Those who renounce self-determination in favor of democracy are granted the consolation prize of having a say, usually nominal, in which rules or rulers govern them.
The drawbacks of attempting to access your agency through the Rube Goldberg machine of electoral democracy are plain enough. But this does not explain the intense animosity with which many anarchists regard voting—which does not, by itself, preclude more direct applications of agency, so long as the results are not regarded as inherently legitimate. An anarchist might take a few minutes to vote for the less competent of two evils in a presidential election, for example, without ceasing to struggle to overthrow the government. When it comes to revolutionary strategy, voter abstention is a paltry substitute for generalized insurrection.
So why this fixation? Apart from the dangerous superstitions associated with it, could voting itself be hazardous?

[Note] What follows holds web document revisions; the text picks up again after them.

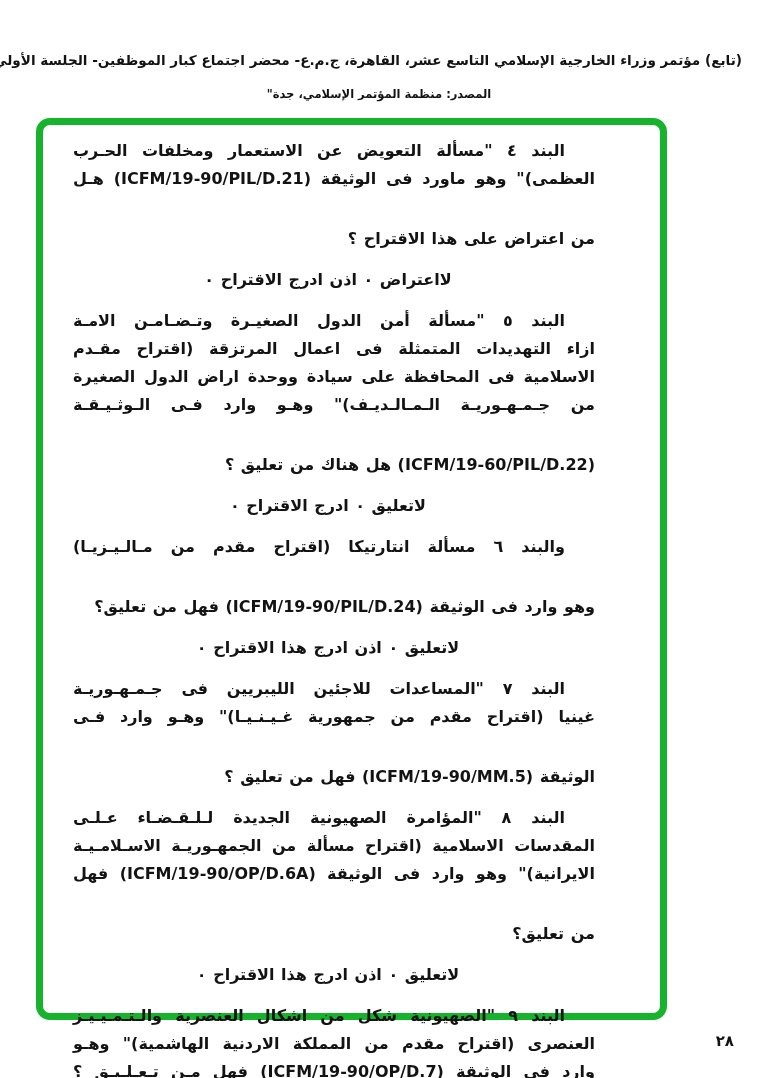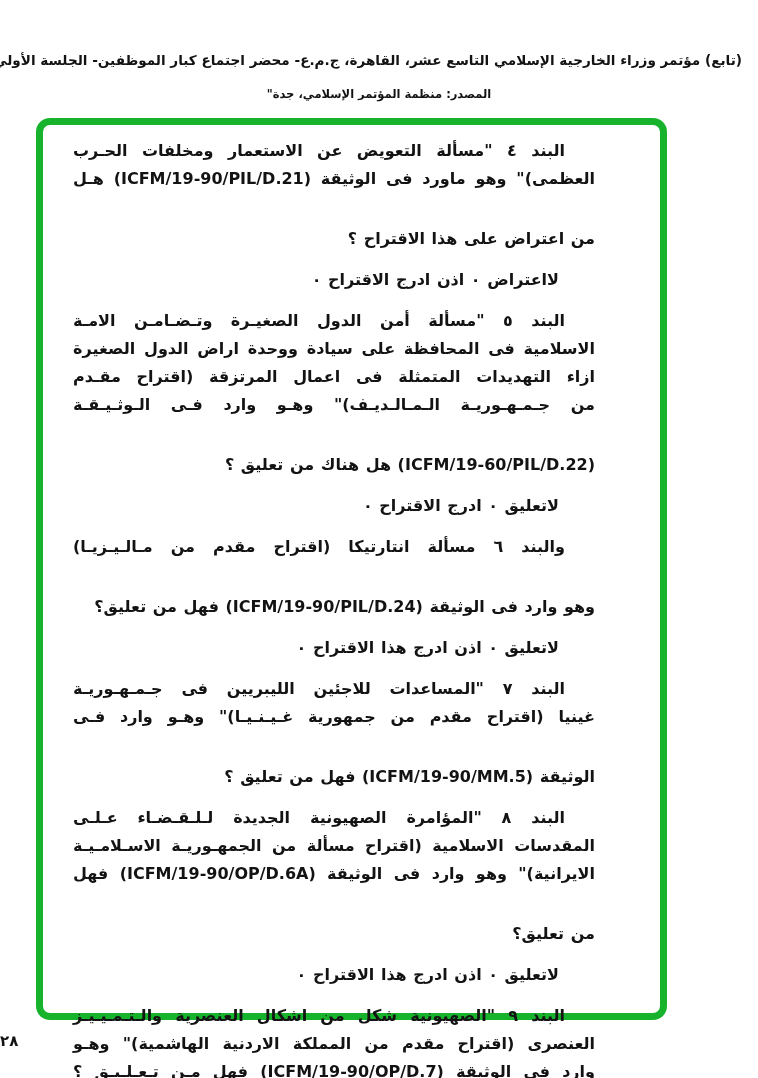"لااعتراض ٠ اذن ادرج الاقتراح" .block.response .line { margin-right: 36px -> 12px; text-align: right -> center }
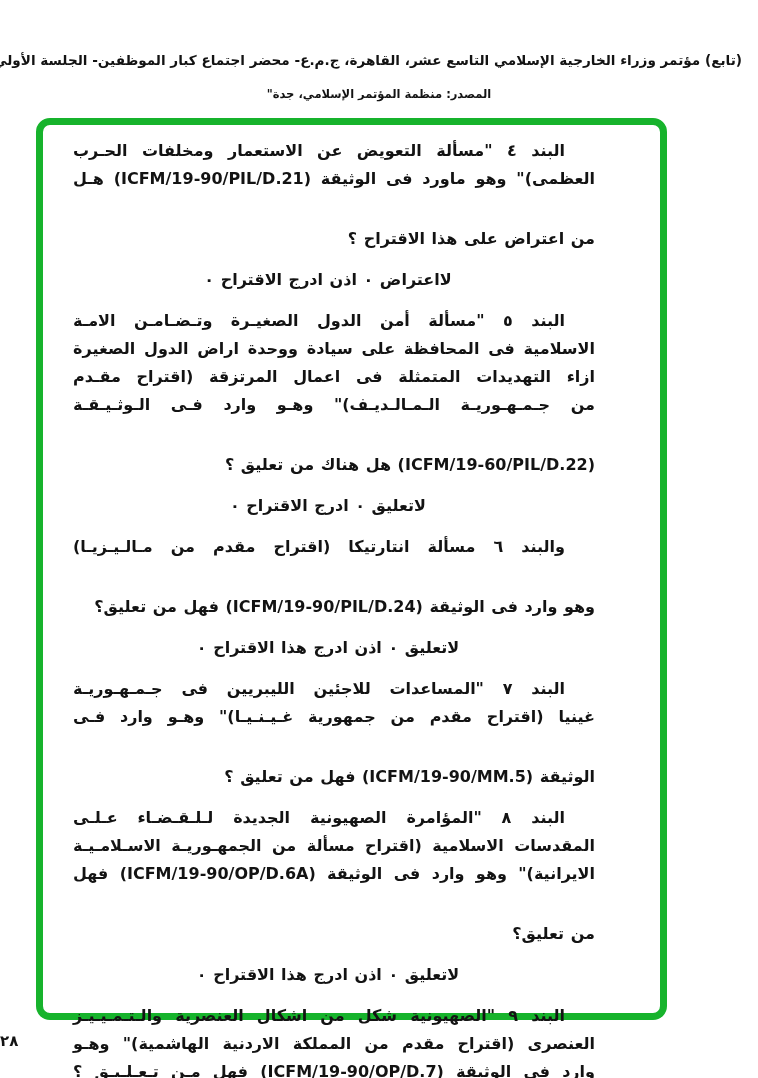"الاسلامية فى المحافظة على سيادة" div.line { order: before "ازاء التهديدات المتمثلة فى اعمال" -> after "ازاء التهديدات المتمثلة فى اعمال" }
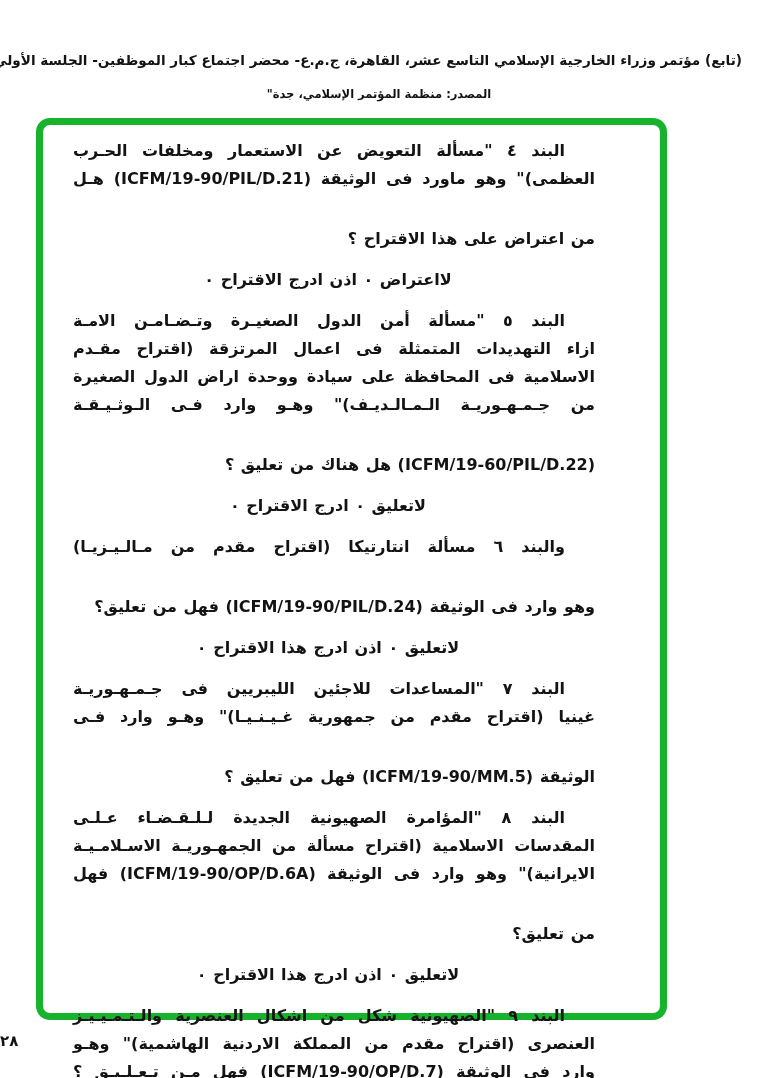"٢٨" .page-number { text-align: left -> right }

One has to dig deep to find evidence of this; yet history is deep indeed, and rewards every researcher seeking to corroborate a pet hypothesis. One theory about the untimely death of Edgar Allen Poe—who expired shortly after turning up in poor condition in Baltimore in October 1849—suggests that the renowned author was voted to death.
In those days, political gangs would rig elections by shanghaiing vulnerable gentlemen and liquoring them up to make them agreeable. On election day, these unfortunates would be frog-marched around to all the polling stations; once one circuit was completed, their handlers would change their clothes, trim their mustaches, and run them around again. The faster the pace they kept, the more votes they were worth, so it must have been a grueling experience. Nowadays, political gangs accomplish the same thing with advertising and voting machine fraud, but it wasn’t always so easy.
Poe was known for his stylish dressing, but when he was found—drunk, delirious, and in the process of dying of exhaustion, at a bar that served as a polling station—he was wearing a cheap, ill-fitting suit that didn’t seem to belong to him. It was an election day. So there you have it: voting, horror of democratic horrors, killed the greatest horror writer of all time—and might kill you, too, if you put too much stock in it.